Analysis

Abortion fund is making Colorado even more of an abortion destination

Colorado

An abortion fund in Colorado is increasing the number of women crossing state lines solely to obtain abortions.

Cobalt, originally NARAL Pro-Choice Colorado, split off from NARAL Pro-Choice America in 2020 to become an independent organization. According to an op-ed in the Colorado Sun written by Cobalt President Karen Middleton, the group did so because it wants to focus solely on advancing abortion in Colorado. (Incidentally, NARAL’s Texas group, now known as Avow, did the same, with the same goal in mind.)

NARAL Pro-Choice America has different priorities, according to another interview Middleton gave to the Colorado Sun, like stopping pregnancy discrimination and ensuring paid family leave. Cobalt, she explained, wants to focus only on abortion, and they want to pay for women in neighboring states to come to Colorado to access abortion.

“Transitioning to Cobalt means we can better support our neighbors,” she wrote. “By fortifying and protecting Colorado as a regional hub for abortion access, Cobalt looks to change the momentum in neighboring states while also protecting our rights here at home.”

The Cobalt Abortion Fund, which is funded solely by donations, gives women money to undergo abortions. Formerly the Women’s Freedom Fund, Cobalt took over in 2017 — which is when the Colorado Sun reports an uptick in spending began. In 2017, just 58 women received funding to get an abortion; last year, in 2020, it had skyrocketed to 1,163. And, according to the Colorado Sun, some of the women traveling to Colorado are doing so because they are seeking late-term abortions.

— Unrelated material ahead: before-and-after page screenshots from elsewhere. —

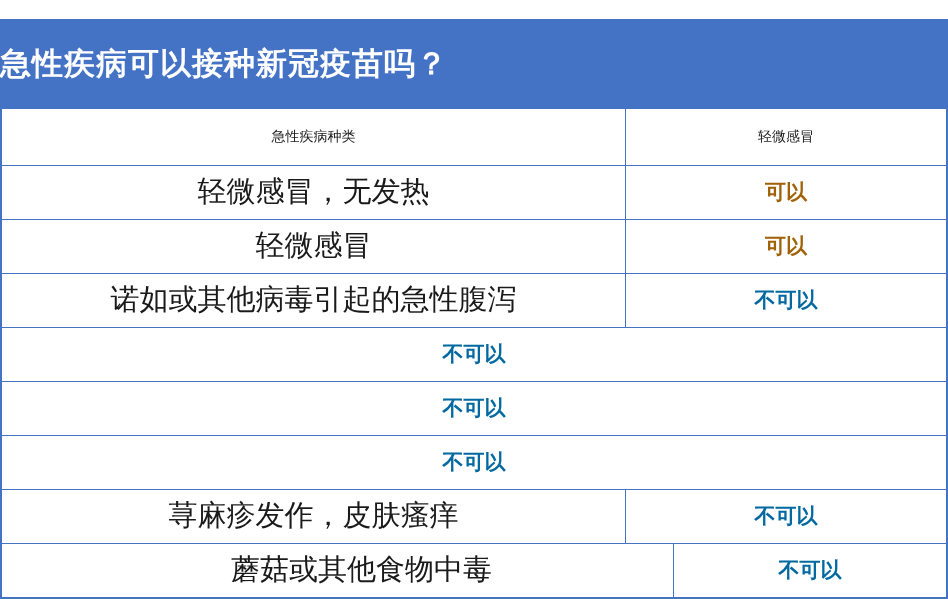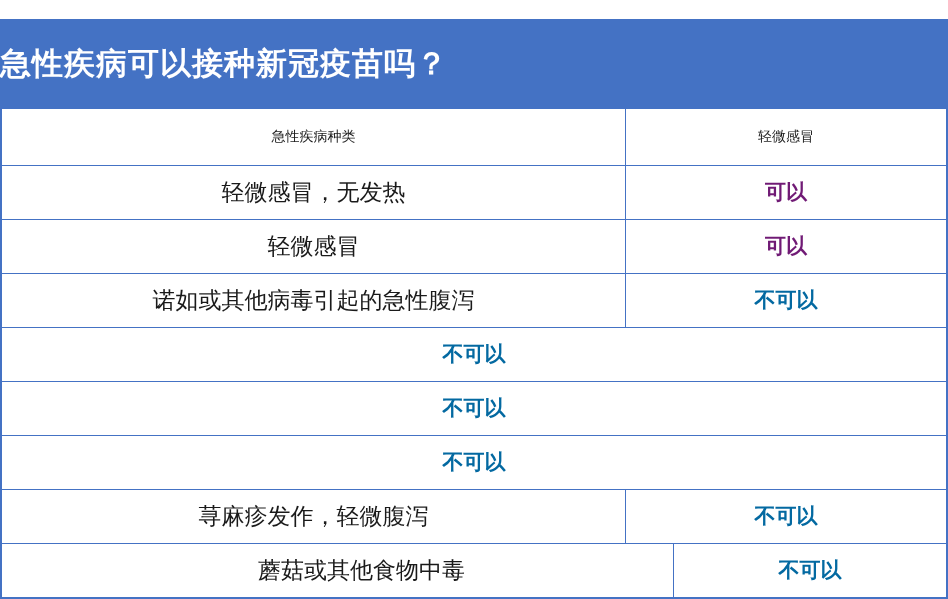"轻微感冒，无发热" .cell-disease { font-size: 23px -> 29px }
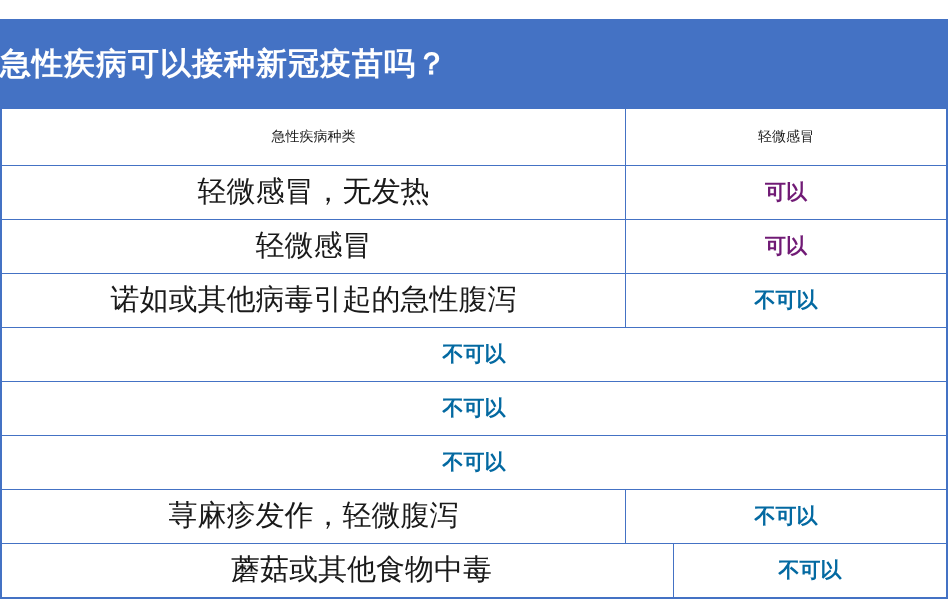"可以" .answer-yes { color: #701a75 -> #a16207 }
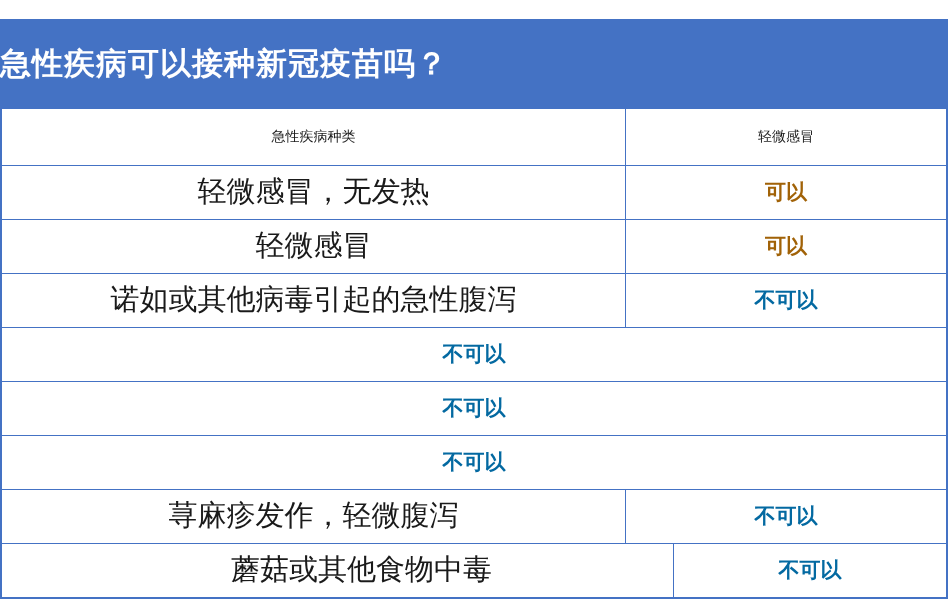"荨麻疹发作，轻微腹泻" div.cell { text: 轻微腹泻 -> 皮肤瘙痒 }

Amanda Hicks, from Ohio, told the Colorado Sun she sought an abortion after finding out her preborn daughter was missing part of her brain. Hicks, who was told her daughter would never breathe on her own, seemed to feel that abortion was her only option.

Stories like Hicks’ are the ones usually offered by the abortion industry as examples of why restrictions on late-term abortions are cruel; the argument is often that late-term abortion is almost solely due to health problems with either the mother or the baby. Yet these scenarios, designed to manipulate people’s emotions, are actually extraordinarily rare.

A 1988 Guttmacher study found that only two percent of women who sought late-term abortions did so because of a health problem with the baby. Another Guttmacher study, published in 2013, said, “[D]ata suggest that most women seeking later terminations are not doing so for reasons of fetal anomaly or life endangerment.” Pro-abortion researcher Diana Greene Foster also stated, according to a report from the Congressional Research Service, that abortions for fetal abnormalities “make up a small minority of later abortion.” In addition, a 2010 paper from Julia Steinberg, of the pro-abortion Bixby Center for Global Reproductive Health, said, “Research suggests that the overwhelming majority of women having later abortions do so for reasons other than fetal anomaly (Drey et al., 2006; Finer et al., 2005, 2006; Foster et al., 2008).”

READ: Paid family leave: A pro-life policy too important to ignore

Not only are these situations rare, but abortion is not necessary to protect the life of the mother late in pregnancy because a preterm delivery is faster and safer, and both mother and child might be saved. In addition, a study from Duke found that parents who chose abortion for their child because of a prenatal diagnosis had worse mental health outcomes than parents who chose to carry to term.

Women who come to Cobalt for abortions don’t receive any money themselves; it’s given directly to the abortion facility, and Cobalt sometimes doesn’t even know the women’s full names. Cobalt spent over $200,000 on abortions last year alone, but it is unclear what happens to the money if Cobalt pays the clinic and the woman changes her mind and doesn’t have the abortion while still needing help with her pregnancy.

The Cobalt Abortion Fund website seems to offer no information about resources for women who change their minds; presumably, the group will not be there to help her, since it is focused on promoting abortion. It also does not give any idea as to how it ensures that a woman is not being coerced, trafficked, or pressured into an abortion. If it is willing to set up an abortion solely using a woman’s initials, it seems impossible to verify that the woman in question is not actually a minor with someone else is not making coercive arrangements for her.

Thankfully, there seems to also be an increase in organizations willing to help women experiencing unplanned pregnancies with life-affirming options. The Colorado Sun pointed out that other groups provide medical care, or help with adoption. Marisol Health, a program through Catholic Charities, provides telehealth, support groups, baby showers, clothing, and transportation to doctors’ appointments, giving women real choices and real support when they need it. “We provide real solutions to women and families who find themselves in vulnerable situations,” Marisol Health said in a statement. “Our professional staff offer the compassionate care and community these women crave and need.”